Minimum standards should include requirements for: encrypting data in database storage and in transit, limiting access to specific individuals via informed, facilitating electronic consent, and building in audit trails of all electronic transactions.
Congress should authorize and fund Health & Human Services (HHS) and the Federal Trade Commission (FTC) to increase their oversight of data flow and sharing practices including funds for undertaking random audits of contracts. Require breach notification and whistleblower protections.
CONTROL — Ensure individuals control the use of personal health information.
An individual’s right to control how their personal information is used is fundamental to the Code of Fair Information Practices and most professional codes of ethics; the same code should apply to our most sensitive information, our health records.

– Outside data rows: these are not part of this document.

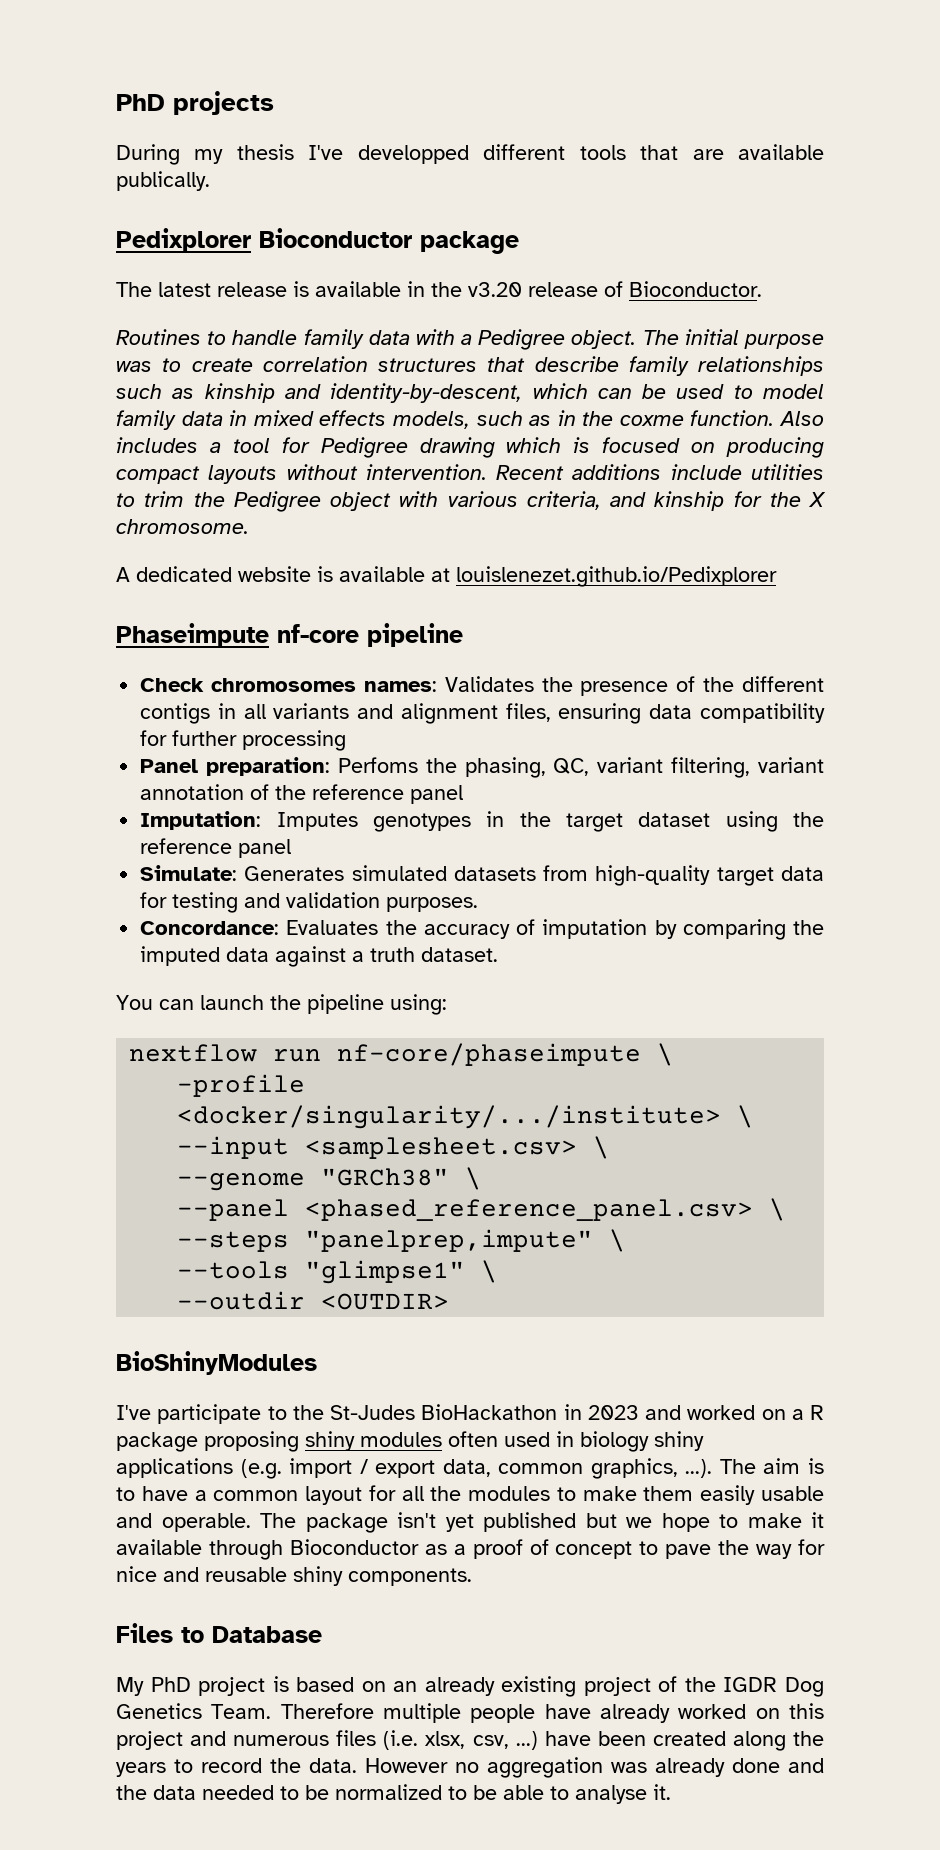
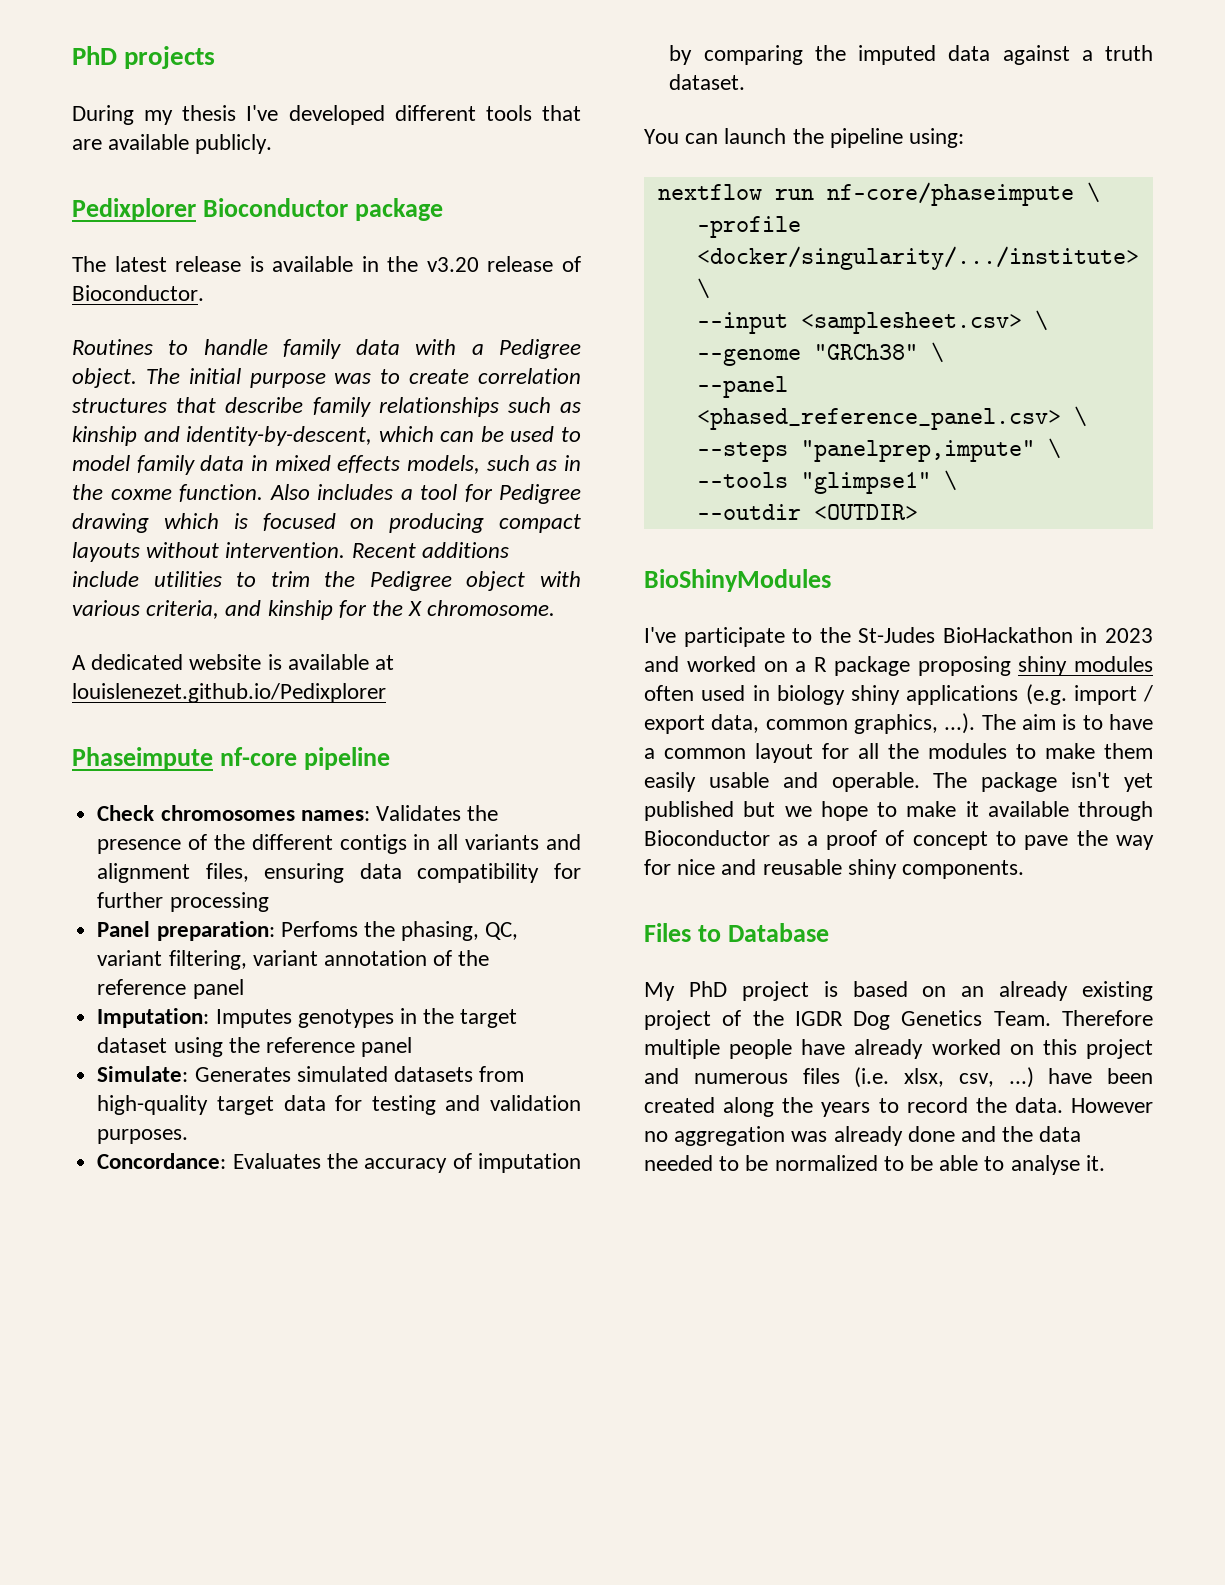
- During my thesis I've developped different tools that are available publically.
+ During my thesis I've developed different tools that are available publicly.

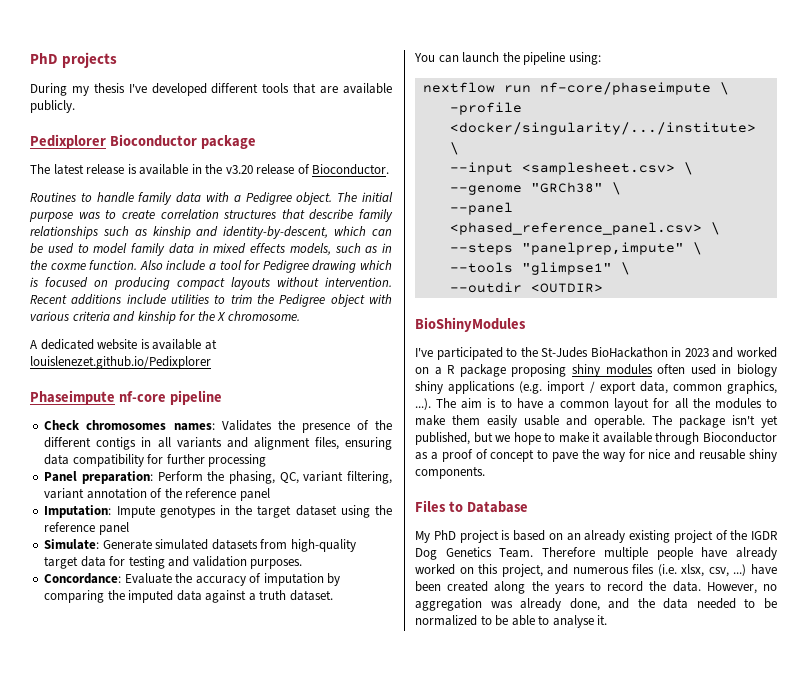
- Also includes a tool for Pedigree drawing which is focused on producing compact layouts without intervention.
+ Also include a tool for Pedigree drawing which is focused on producing compact layouts without intervention.
- Recent additions include utilities to trim the Pedigree object with various criteria, and kinship for the X chromosome.
+ Recent additions include utilities to trim the Pedigree object with various criteria and kinship for the X chromosome.
- Panel preparation: Perfoms the phasing, QC, variant filtering, variant annotation of the reference panel
+ Panel preparation: Perform the phasing, QC, variant filtering, variant annotation of the reference panel
- Imputation: Imputes genotypes in the target dataset using the reference panel
+ Imputation: Impute genotypes in the target dataset using the reference panel
- Simulate: Generates simulated datasets from high-quality target data for testing and validation purposes.
+ Simulate: Generate simulated datasets from high-quality target data for testing and validation purposes.
- Concordance: Evaluates the accuracy of imputation by comparing the imputed data against a truth dataset.
+ Concordance: Evaluate the accuracy of imputation by comparing the imputed data against a truth dataset.
- I've participate to the St-Judes BioHackathon in 2023 and worked on a R package proposing shiny modules often used in biology shiny applications (e.g. import / export data, common graphics, ...). The aim is to have a common layout for all the modules to make them easily usable and operable.
+ I've participated to the St-Judes BioHackathon in 2023 and worked on a R package proposing shiny modules often used in biology shiny applications (e.g. import / export data, common graphics, ...). The aim is to have a common layout for all the modules to make them easily usable and operable.
- The package isn't yet published but we hope to make it available through Bioconductor as a proof of concept to pave the way for nice and reusable shiny components.
+ The package isn't yet published, but we hope to make it available through Bioconductor as a proof of concept to pave the way for nice and reusable shiny components.
- Therefore multiple people have already worked on this project and numerous files (i.e. xlsx, csv, ...) have been created along the years to record the data.
+ Therefore multiple people have already worked on this project, and numerous files (i.e. xlsx, csv, ...) have been created along the years to record the data.
- However no aggregation was already done and the data needed to be normalized to be able to analyse it.
+ However, no aggregation was already done, and the data needed to be normalized to be able to analyse it.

Codify a federal right to health information privacy.
All systems should ensure individuals can segment sensitive information so safeguards are built in up front.
Provide incentives for health IT systems to use electronic informed consent and innovative consumer privacy controls.

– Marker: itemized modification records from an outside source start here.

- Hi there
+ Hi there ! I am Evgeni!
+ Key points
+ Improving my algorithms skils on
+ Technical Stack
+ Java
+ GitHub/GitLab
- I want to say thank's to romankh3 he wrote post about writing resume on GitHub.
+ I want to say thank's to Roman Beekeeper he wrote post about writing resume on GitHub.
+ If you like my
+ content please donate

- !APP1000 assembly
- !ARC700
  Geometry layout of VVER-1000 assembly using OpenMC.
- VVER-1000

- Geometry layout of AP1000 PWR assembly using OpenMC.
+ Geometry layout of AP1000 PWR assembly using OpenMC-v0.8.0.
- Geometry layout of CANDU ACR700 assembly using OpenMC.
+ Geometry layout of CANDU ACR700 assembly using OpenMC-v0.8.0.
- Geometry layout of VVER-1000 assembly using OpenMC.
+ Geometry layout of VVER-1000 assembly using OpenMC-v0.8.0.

TRANSPARENCY — Protect consumers from abusive practices.
Personal health information shouldn’t be sold and shared as if it were some other commodity like stocks or mortgages2. Healthinformation is significantly different from other data collected by marketers and data miners;
it is especially sensitive and can directly impact jobs, credit, and insurance coverage.
Prohibit direct or indirect remuneration for the sharing, disclosure or use of personal health information with limited exceptions for research and public health. Ensure that corporations cannot obtain exclusive or contractual rights to own or control personal health information3.

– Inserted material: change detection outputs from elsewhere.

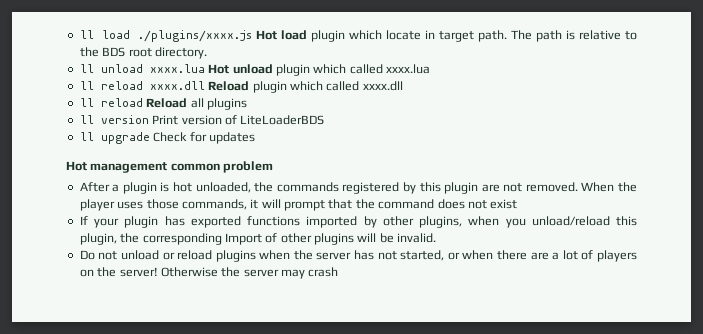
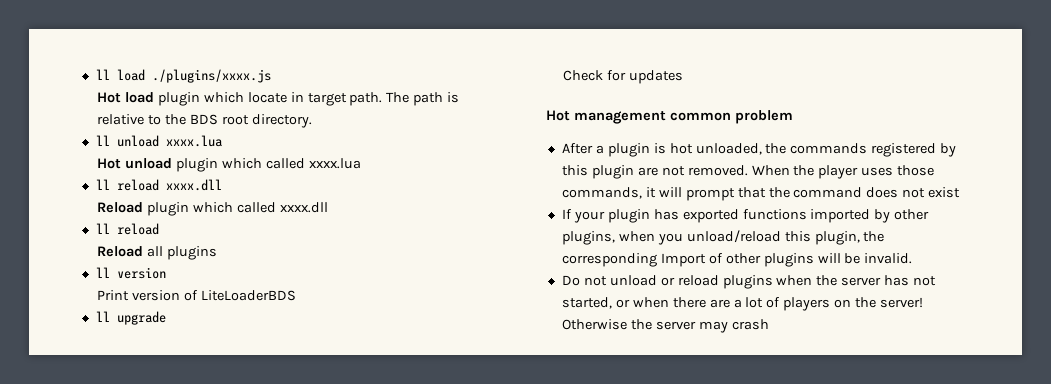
- ll load ./plugins/xxxx.js Hot load plugin which locate in target path.
+ ll load ./plugins/xxxx.js
+ Hot load plugin which locate in target path.
- ll unload xxxx.lua Hot unload plugin which called xxxx.lua
+ ll unload xxxx.lua
+ Hot unload plugin which called xxxx.lua
- ll reload xxxx.dll Reload plugin which called xxxx.dll
- ll reload Reload all plugins
+ ll reload xxxx.dll
+ Reload plugin which called xxxx.dll
+ ll reload
+ Reload all plugins
- ll version Print version of LiteLoaderBDS
+ ll version
+ Print version of LiteLoaderBDS
- ll upgrade Check for updates
+ ll upgrade
+ Check for updates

Personal health information obtained for one purpose must not be used or made available for other purposes without informed consent4. We strongly support provisions re-defining and limiting the broad
category of “Health Care
Operations.”
1 Code of Fair information Practices, Principle 5
2 See “Evidence of Disclosure,” http://www.patientprivacyrights.org/site/DocServer/Evidence_of_Disclosure.pdf?docID=4501
3 For example, CVS Caremark’s iScribe electronic prescribing program obtains absolute rights to all data inputted into their system via their service agreement with providers allowing them to sell or share the data with third party partners including drug manufacturers, healthcare clearinghouses and data analysis companies.
4 Code of Fair Information Practices, Principle 3
About Patient Privacy Rights
As the nation’s health privacy watchdog, Patient Privacy Rights works to ensure that we don’t have to choose between privacy and health care or health IT. Patient Privacy Rights is a 501(c)(3) nonprofit headquartered in Austin, Texas with an office in Washington D.C., funded solely by individuals. Founded by a practicing physician, our mission is to ensure Americans control access to their personal health information so that we progress with privacy. When our most intimate information can be sold and shared with the click of a mouse, many may lose opportunities for work, wealth and well being.
Patient Privacy Rights leads the bi-partisan Coaltion for Patient Privacy, representing nearly 12 million Americans and including over 50 consumer organizations and technology corporations such as the ACLU, American Conservative Union, American Association for People with Disabilities, AIDS Action, Family Research Council and Microsoft.